*Task statement*:
Only the lines that hold "margin" should be in the answer, each copied from the data below.

*Excerpted records*:
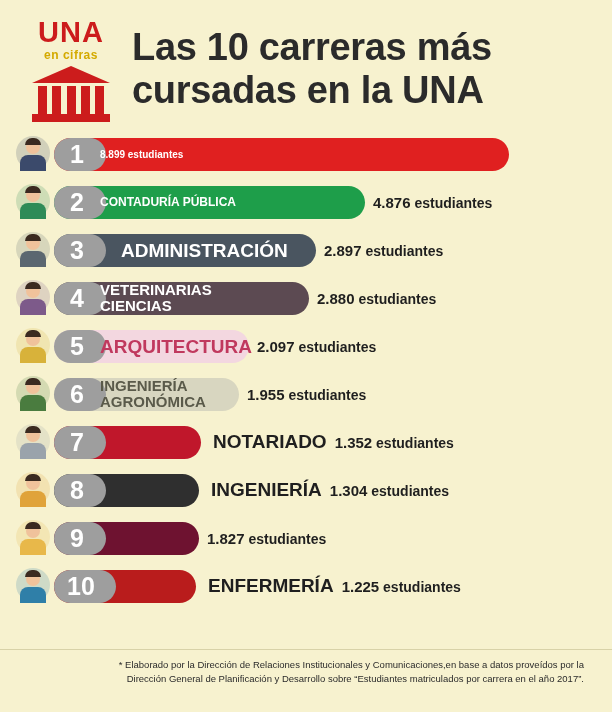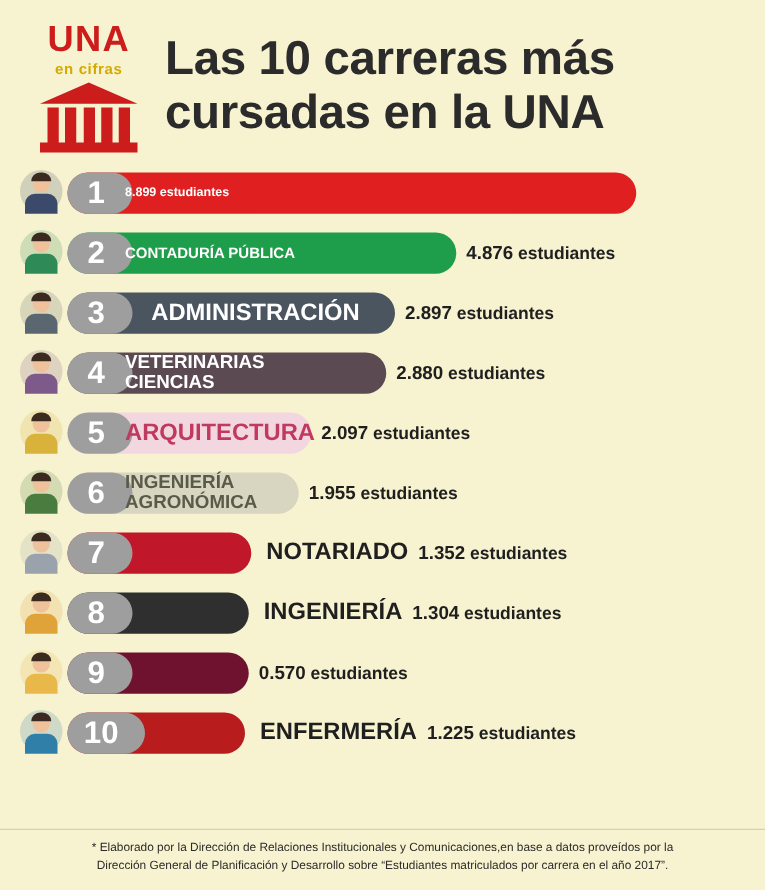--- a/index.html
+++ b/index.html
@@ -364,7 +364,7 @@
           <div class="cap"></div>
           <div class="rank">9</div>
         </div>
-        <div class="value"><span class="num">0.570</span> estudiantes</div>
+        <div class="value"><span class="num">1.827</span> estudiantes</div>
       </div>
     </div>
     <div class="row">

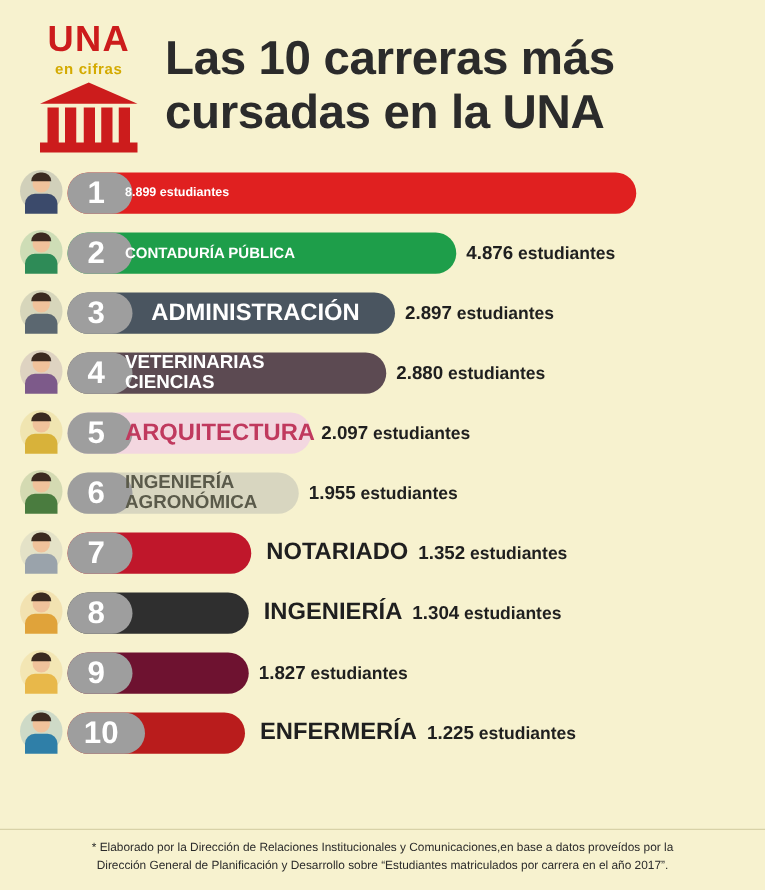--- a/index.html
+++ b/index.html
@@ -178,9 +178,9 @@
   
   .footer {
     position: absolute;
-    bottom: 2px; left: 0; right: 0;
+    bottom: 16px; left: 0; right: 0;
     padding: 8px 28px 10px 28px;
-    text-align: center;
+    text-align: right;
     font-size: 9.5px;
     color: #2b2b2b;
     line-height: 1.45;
---
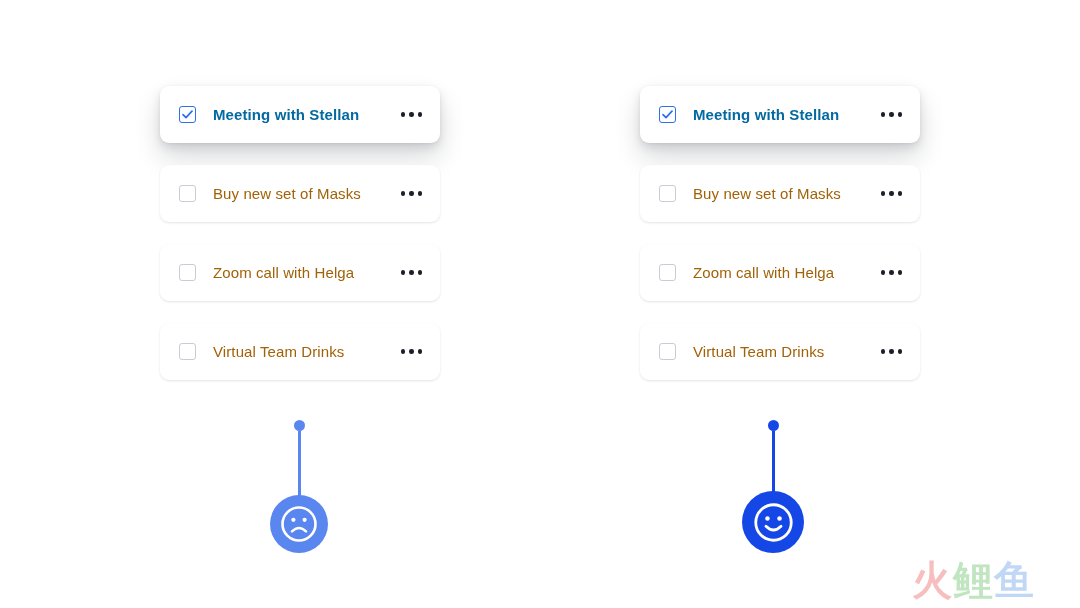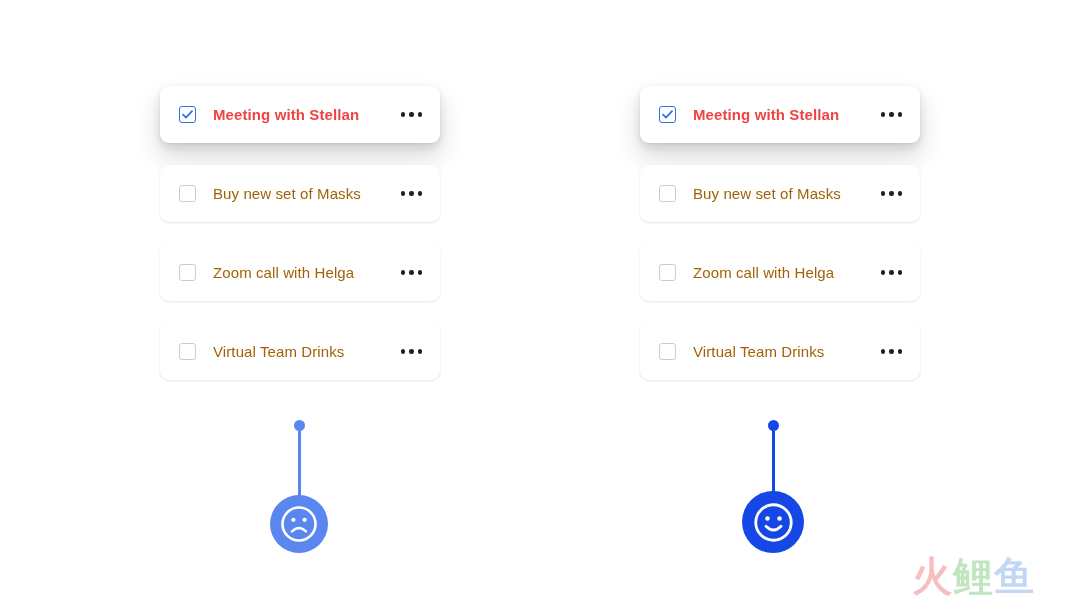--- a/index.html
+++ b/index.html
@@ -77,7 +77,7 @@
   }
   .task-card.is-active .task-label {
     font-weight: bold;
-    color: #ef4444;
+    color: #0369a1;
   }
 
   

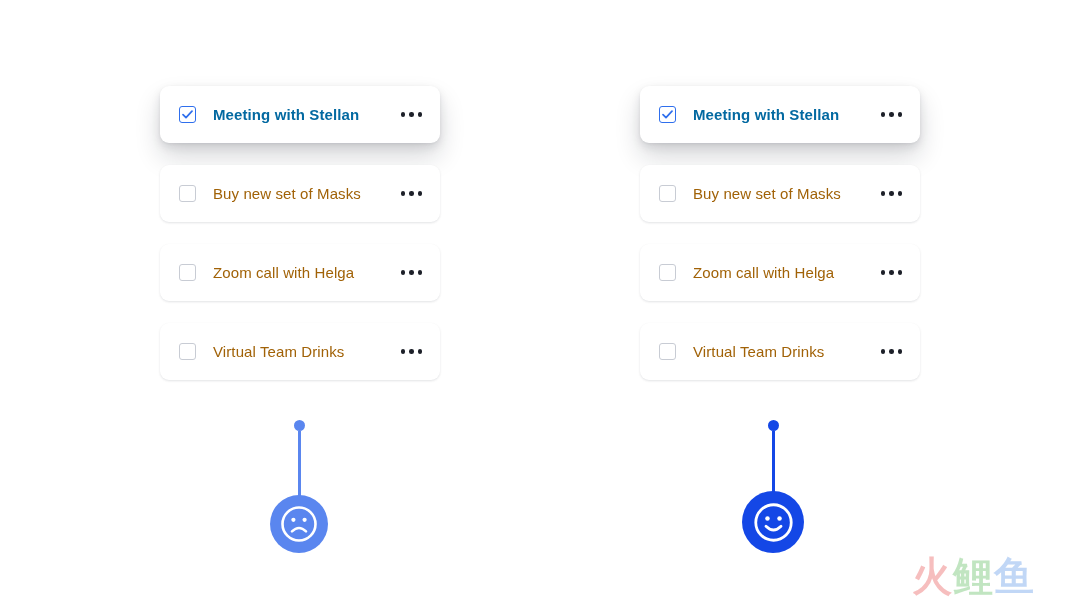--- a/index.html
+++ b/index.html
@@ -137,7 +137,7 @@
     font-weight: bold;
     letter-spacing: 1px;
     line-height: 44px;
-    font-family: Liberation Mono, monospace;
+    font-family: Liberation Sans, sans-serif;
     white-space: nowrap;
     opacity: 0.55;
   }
--
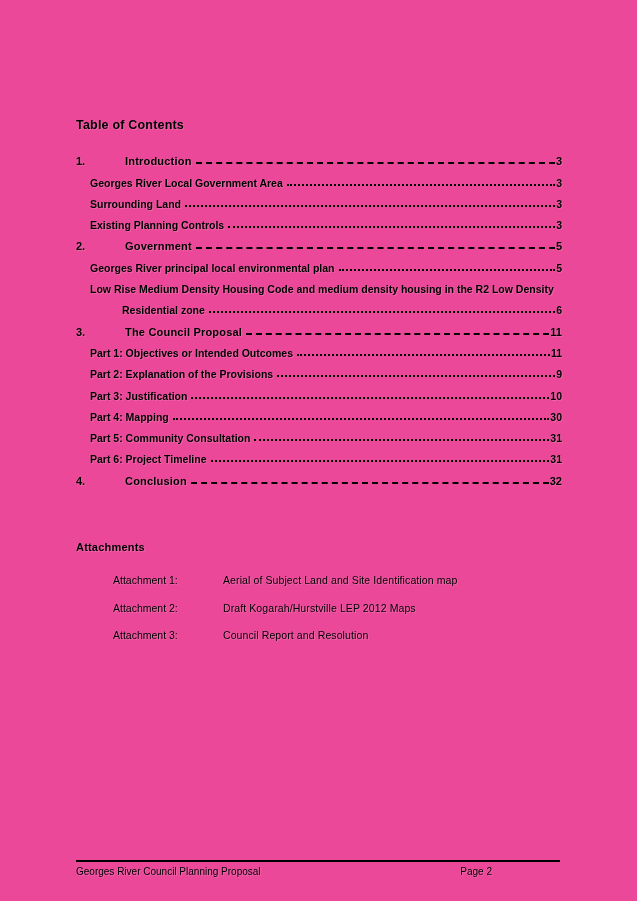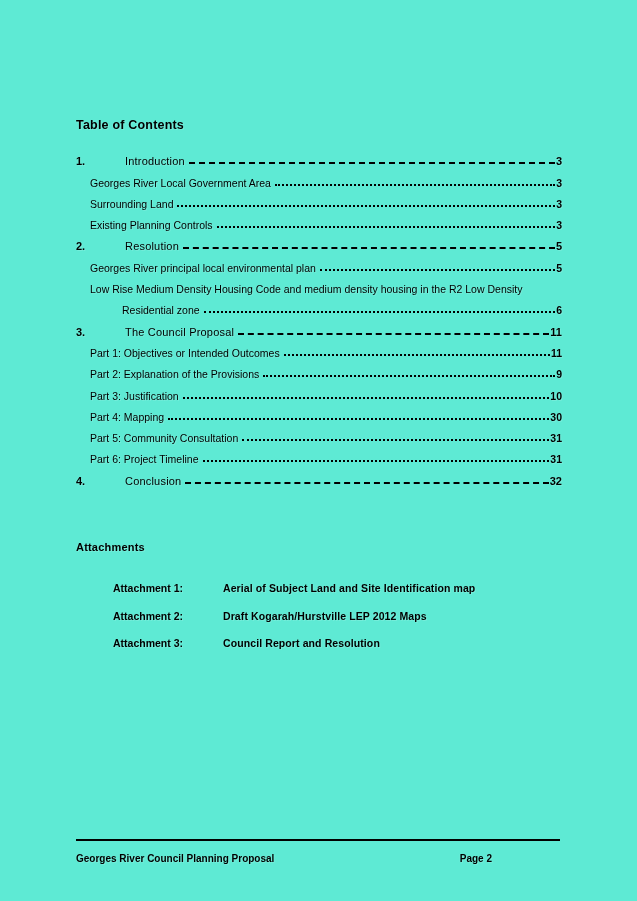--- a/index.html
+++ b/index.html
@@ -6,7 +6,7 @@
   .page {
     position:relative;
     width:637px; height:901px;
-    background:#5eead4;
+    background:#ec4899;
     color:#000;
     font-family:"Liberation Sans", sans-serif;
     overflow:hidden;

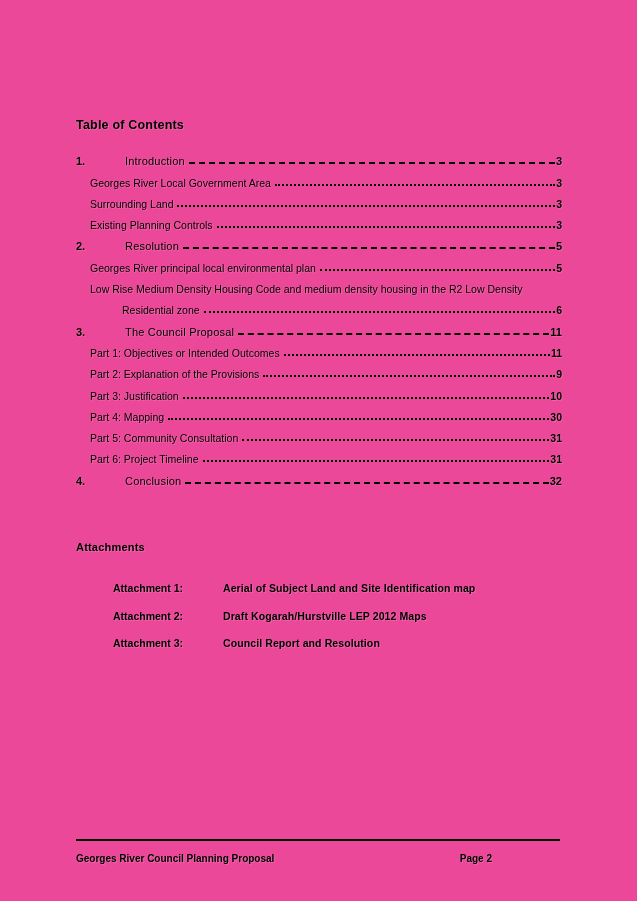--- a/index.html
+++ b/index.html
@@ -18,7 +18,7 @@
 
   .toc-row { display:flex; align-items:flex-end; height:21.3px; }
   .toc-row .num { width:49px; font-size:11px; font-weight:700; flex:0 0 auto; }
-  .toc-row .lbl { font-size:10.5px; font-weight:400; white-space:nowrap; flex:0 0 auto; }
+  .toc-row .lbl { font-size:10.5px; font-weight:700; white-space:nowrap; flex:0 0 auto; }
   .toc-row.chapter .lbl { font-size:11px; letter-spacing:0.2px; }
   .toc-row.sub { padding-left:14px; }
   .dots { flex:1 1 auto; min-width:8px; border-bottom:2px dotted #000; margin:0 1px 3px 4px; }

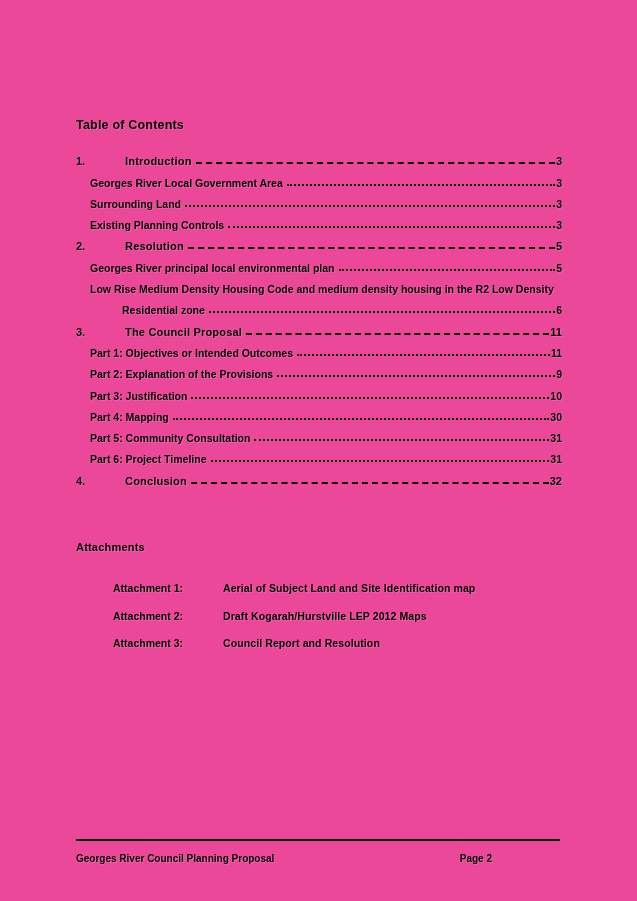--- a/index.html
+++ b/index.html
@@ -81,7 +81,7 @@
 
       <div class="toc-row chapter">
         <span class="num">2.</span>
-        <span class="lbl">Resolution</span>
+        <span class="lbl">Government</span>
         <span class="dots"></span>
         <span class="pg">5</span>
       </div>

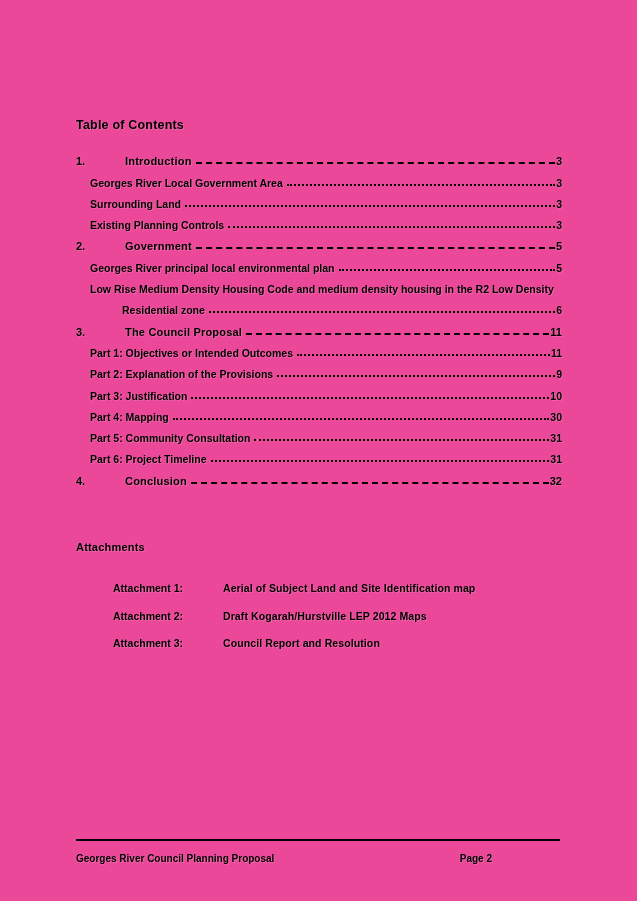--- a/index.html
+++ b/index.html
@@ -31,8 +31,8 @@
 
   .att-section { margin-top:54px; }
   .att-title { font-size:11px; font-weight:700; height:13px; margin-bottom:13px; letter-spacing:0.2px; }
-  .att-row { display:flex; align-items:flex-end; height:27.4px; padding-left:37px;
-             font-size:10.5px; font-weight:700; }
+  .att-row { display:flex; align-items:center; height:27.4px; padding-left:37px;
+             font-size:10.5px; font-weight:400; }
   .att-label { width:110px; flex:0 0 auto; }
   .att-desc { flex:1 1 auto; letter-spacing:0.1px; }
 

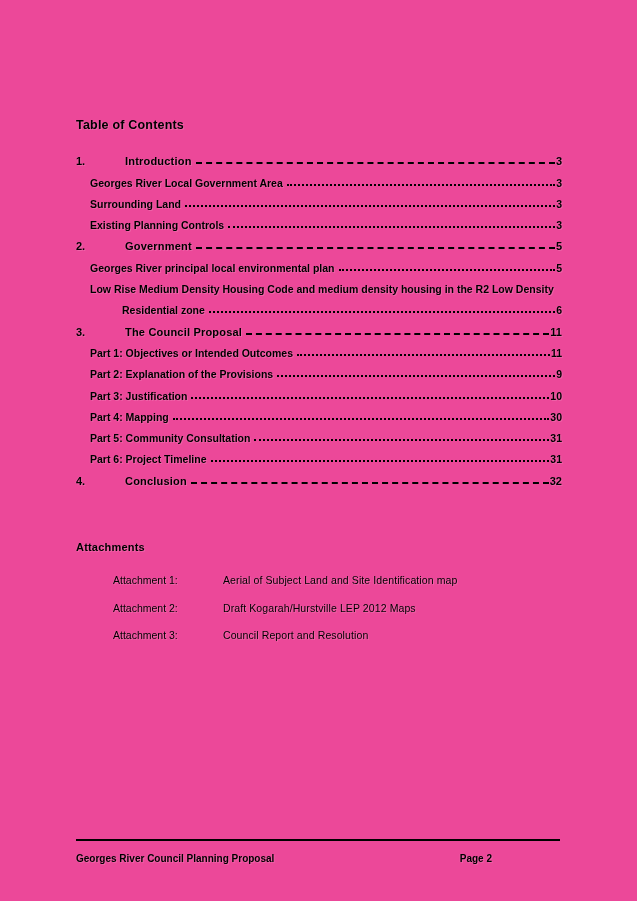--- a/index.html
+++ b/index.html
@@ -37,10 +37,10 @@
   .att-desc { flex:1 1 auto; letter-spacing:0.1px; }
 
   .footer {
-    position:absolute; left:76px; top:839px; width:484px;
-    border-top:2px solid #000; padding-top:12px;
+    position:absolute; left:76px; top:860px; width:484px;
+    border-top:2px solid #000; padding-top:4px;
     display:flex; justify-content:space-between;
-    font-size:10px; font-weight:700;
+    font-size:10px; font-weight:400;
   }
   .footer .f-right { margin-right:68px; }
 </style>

*Solution to this problem*:
   .dots { flex:1 1 auto; min-width:8px; border-bottom:2px dotted #000; margin:0 1px 3px 4px; }
   .att-section { margin-top:54px; }
   .att-title { font-size:11px; font-weight:700; height:13px; margin-bottom:13px; letter-spacing:0.2px; }
   .footer .f-right { margin-right:68px; }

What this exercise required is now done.